Shortly after the meeting, the town announced the hiring of a new CFO, Kellie Adams, who starts April 11.

According to Garrett, the lack of financial reporting from the mayor’s office dates back to April 6, 2020, when the mayor initially came to the council requesting the creation of a CFO position for the town.

The council agreed, and at the end of the interview cycle, Tammy Harvard was selected to be the town’s first CFO.

According to Garrett, shortly after Harvard started, the mayor’s administration returned to the council requesting to replace the town’s financial system with a newer and more transparent system.

Harvard, who resigned as CFO in December 2021, said the administration chose system from the software company OpenGov.

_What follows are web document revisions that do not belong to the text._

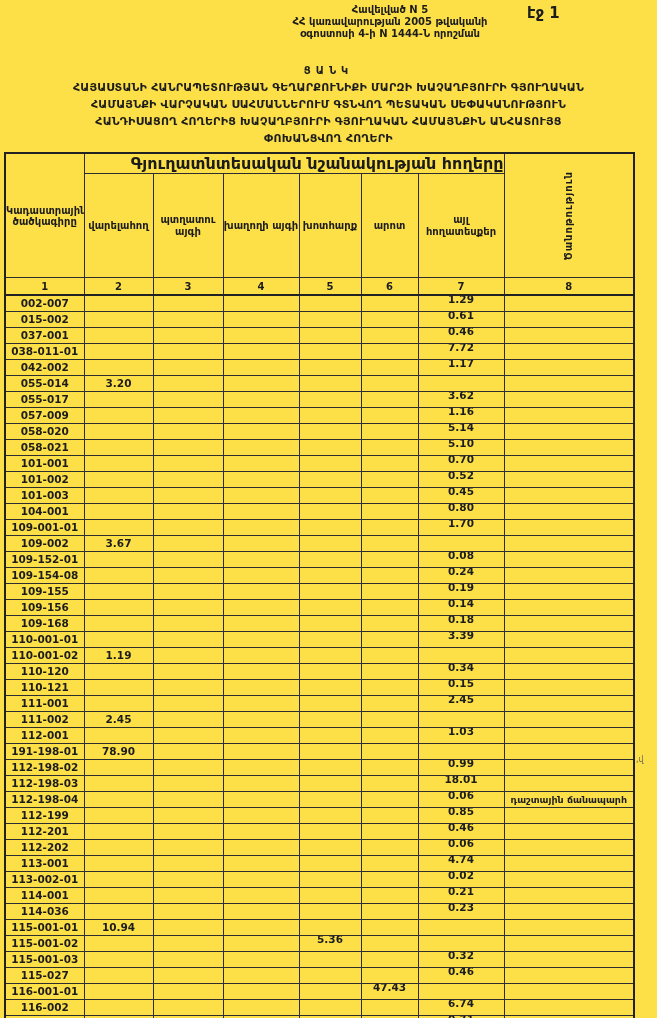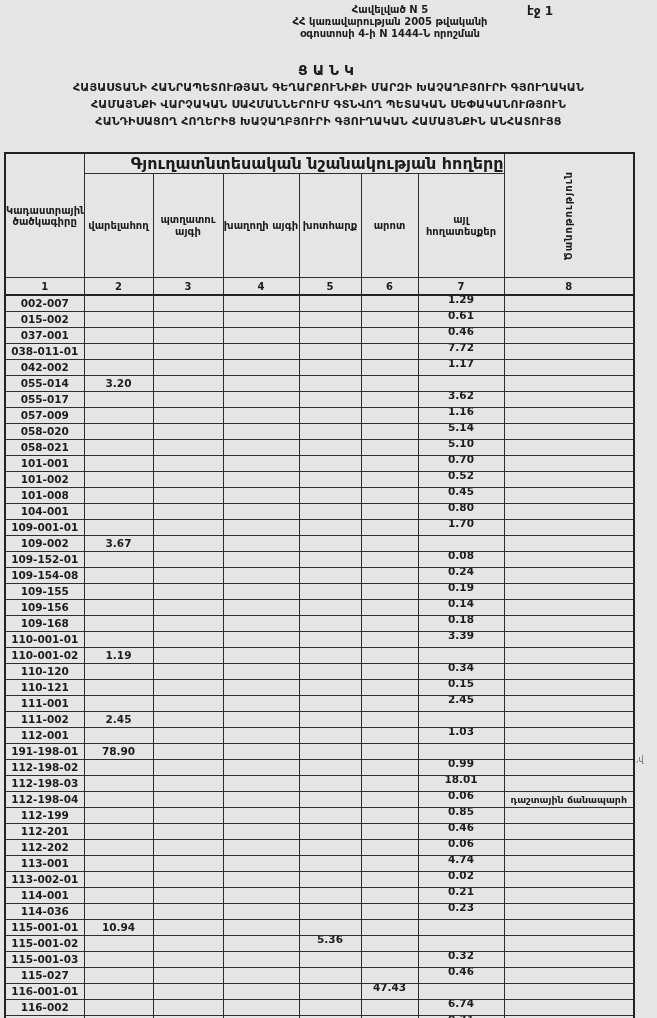--- a/index.html
+++ b/index.html
@@ -16,7 +16,7 @@
     position: relative;
     width: 657px;
     height: 1018px;
-    background: #e5e5e5;
+    background: #fde047;
   }
   
   .top-block {

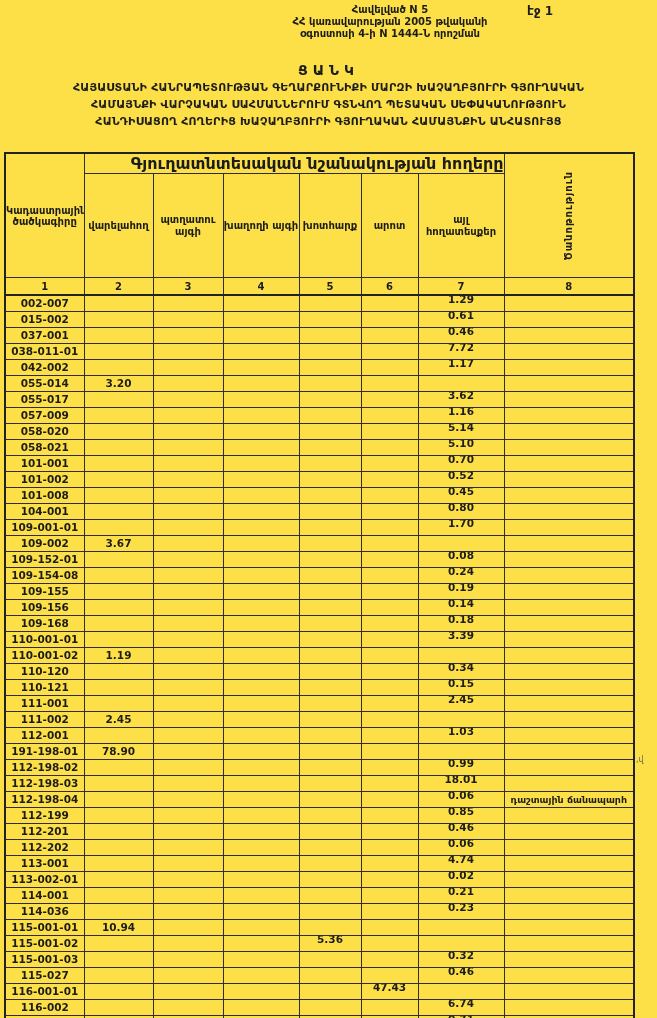--- a/index.html
+++ b/index.html
@@ -33,7 +33,7 @@
     position: absolute;
     top: 4px;
     left: 527px;
-    font-size: 12px;
+    font-size: 15px;
     font-weight: bold;
   }
   

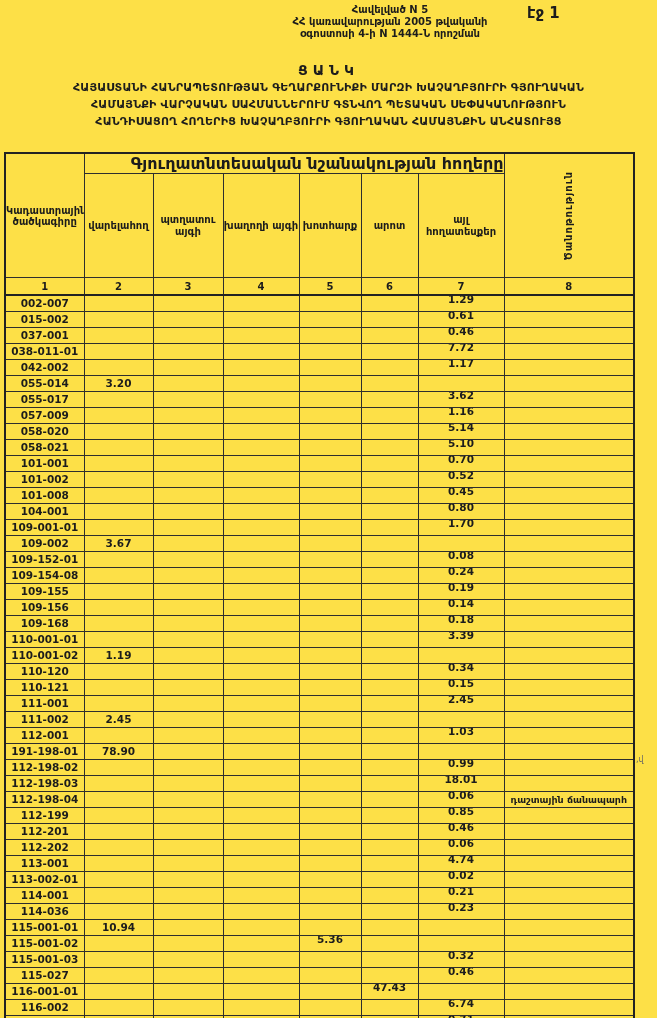--- a/index.html
+++ b/index.html
@@ -50,7 +50,7 @@
   }
   .title-block .t1 {
     letter-spacing: 5px;
-    font-size: 14px;
+    font-size: 10px;
   }
   
   table.doc {

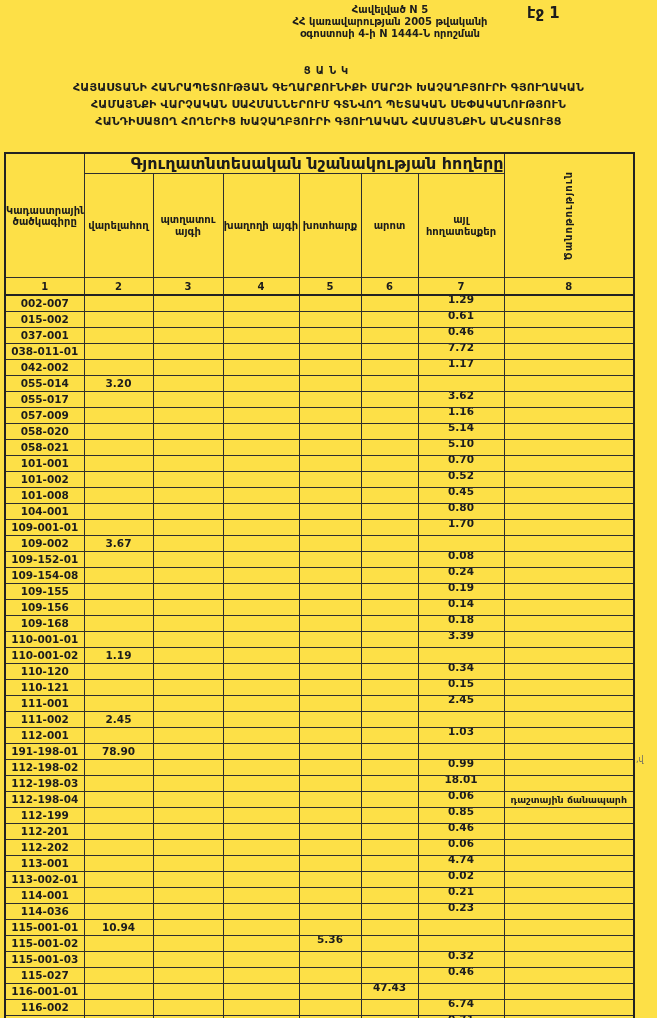--- a/index.html
+++ b/index.html
@@ -150,6 +150,7 @@
     <div>ՀԱՅԱՍՏԱՆԻ ՀԱՆՐԱՊԵՏՈՒԹՅԱՆ ԳԵՂԱՐՔՈՒՆԻՔԻ ՄԱՐԶԻ ԽԱՉԱՂԲՅՈՒՐԻ ԳՅՈՒՂԱԿԱՆ</div>
     <div>ՀԱՄԱՅՆՔԻ ՎԱՐՉԱԿԱՆ ՍԱՀՄԱՆՆԵՐՈՒՄ ԳՏՆՎՈՂ ՊԵՏԱԿԱՆ ՍԵՓԱԿԱՆՈՒԹՅՈՒՆ</div>
     <div>ՀԱՆԴԻՍԱՑՈՂ ՀՈՂԵՐԻՑ ԽԱՉԱՂԲՅՈՒՐԻ ԳՅՈՒՂԱԿԱՆ ՀԱՄԱՅՆՔԻՆ ԱՆՀԱՏՈՒՅՑ</div>
+    <div>ՓՈԽԱՆՑՎՈՂ ՀՈՂԵՐԻ</div>
   </div>
 
   <table class="doc">

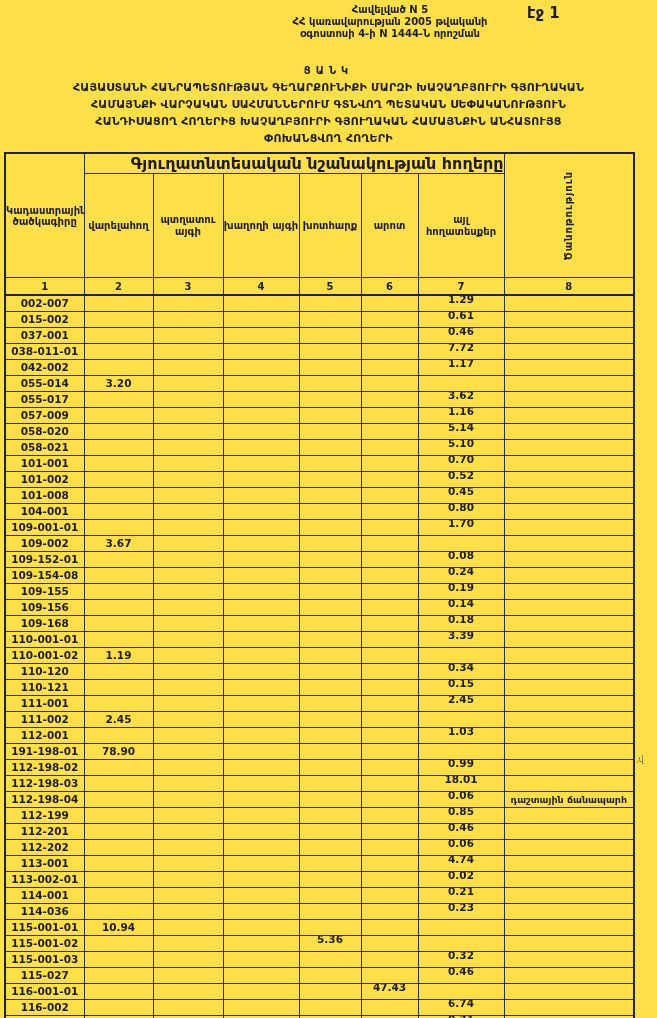--- a/index.html
+++ b/index.html
@@ -313,7 +313,7 @@
           <td class="note-cell"></td>
         </tr>
         <tr>
-          <td><span>101-008</span></td>
+          <td><span>101-003</span></td>
           <td></td>
           <td></td>
           <td></td>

“I couldn’t argue that our system was old, and I certainly supported the idea of transparency, so we voted in favor of this,” Garrett said. “But what they didn’t tell us was that they were going to shut off the old system before the new system was brought online. That’s a huge red flag. That’s what those of us in the IT world would consider a ‘worst practice,’ because if something goes wrong, you don’t have a fall back.”

Garrett said that the council only learned about the situation months after the fact, when problems had begun occurring.

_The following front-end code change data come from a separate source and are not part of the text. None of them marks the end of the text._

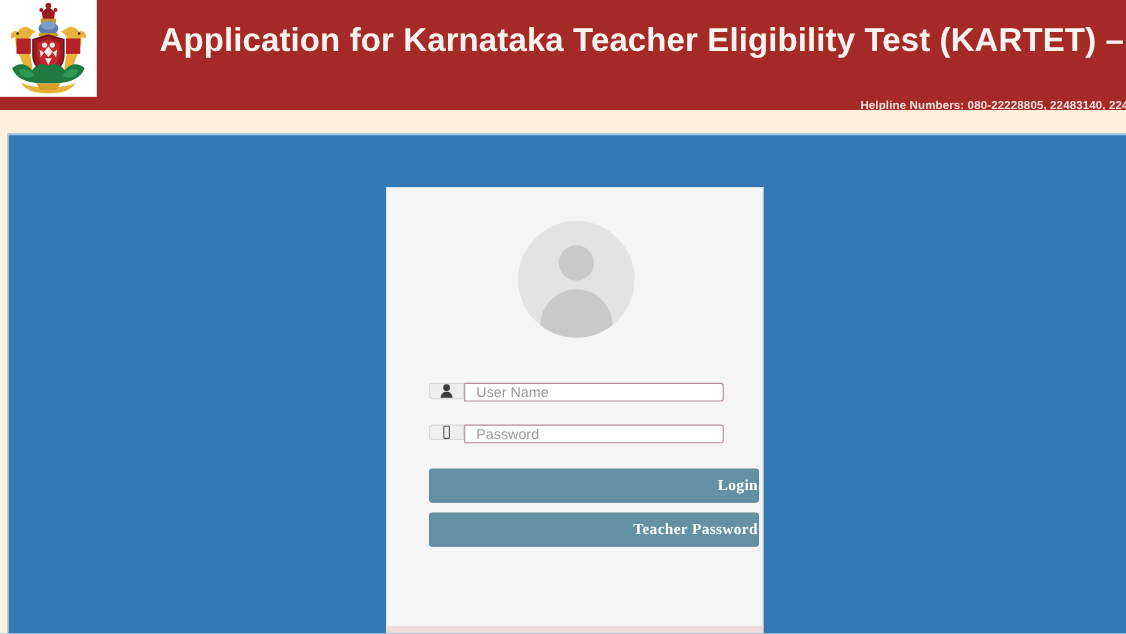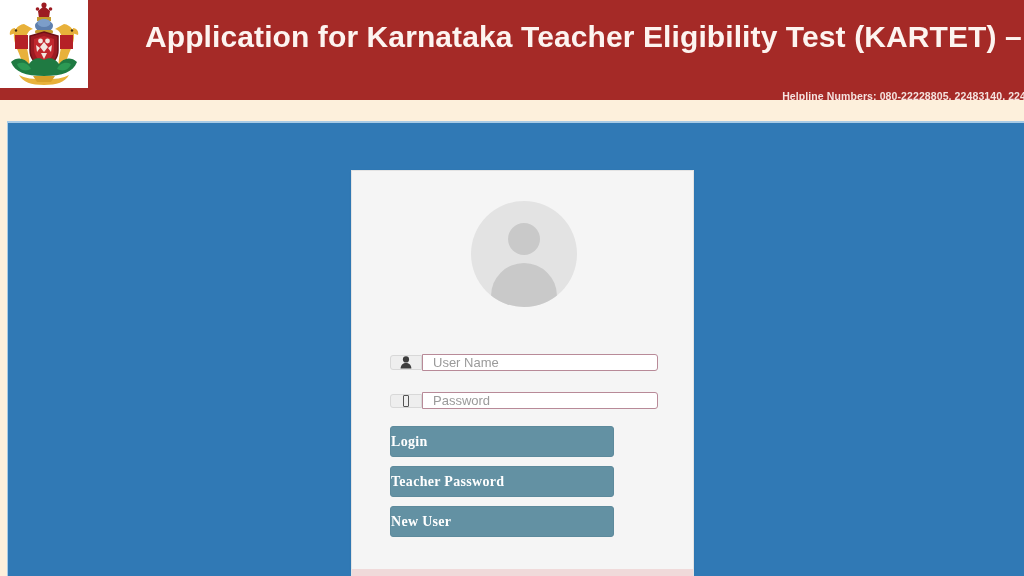--- a/index.html
+++ b/index.html
@@ -163,7 +163,7 @@
 
   .input-row {
     display: flex;
-    align-items: center;
+    align-items: flex-start;
     height: 29px;
     margin-bottom: 9px;
   }

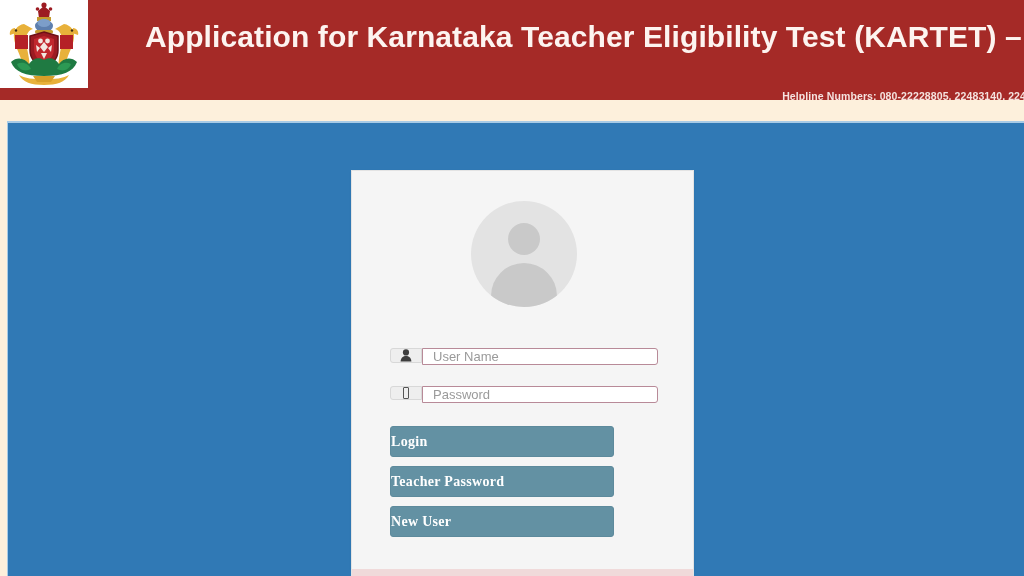--- a/index.html
+++ b/index.html
@@ -209,7 +209,7 @@
   
   .btn {
     display: block;
-    width: 224px;
+    width: 300px;
     height: 31px;
     margin-top: 9px;
     background: #6391a3;
@@ -221,7 +221,7 @@
     font-weight: bold;
     letter-spacing: 0.3px;
     cursor: pointer;
-    text-align: left;
+    text-align: right;
     line-height: 29px;
     padding: 0;
   }

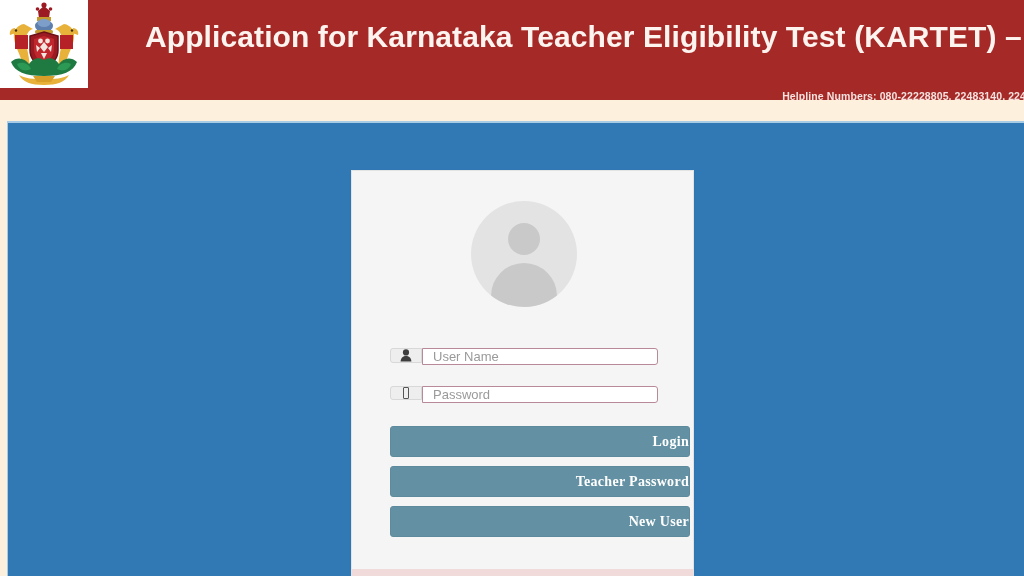--- a/index.html
+++ b/index.html
@@ -319,7 +319,6 @@
 
         <button class="btn">Teacher Password</button>
 
-        <button class="btn">New User</button>
       </div>
     </div>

Since the town switched to OpenGov, the council has only received financial information from the mayor’s office three times in 18 months, according to Garrett. He said the information has been incomplete, inconsistent and in some cases inaccurate.

Garrett said in in the past, the council always received that information upon request.

“I want to be clear that I don’t think these financials are being hidden from us,” Garrett said. “I just want my questions answered. And I don’t want it to be a closed-door meeting. I want the mayor to come down here and talk to this council about what I think is a big problem for this community. The public has a right to hear what’s going on.”

Styron, who attended the March 21 meeting but declined to answer Garrett’s questions, provided Current the following statement afterward:

“Our switch to a new financial system has delayed monthly financial reporting. Like (the) Town Council, I am frustrated that this has taken more time than anticipated. I am confident our new CFO Kellie Adams will step into this role with the knowledge and solutions to keep moving us forward.”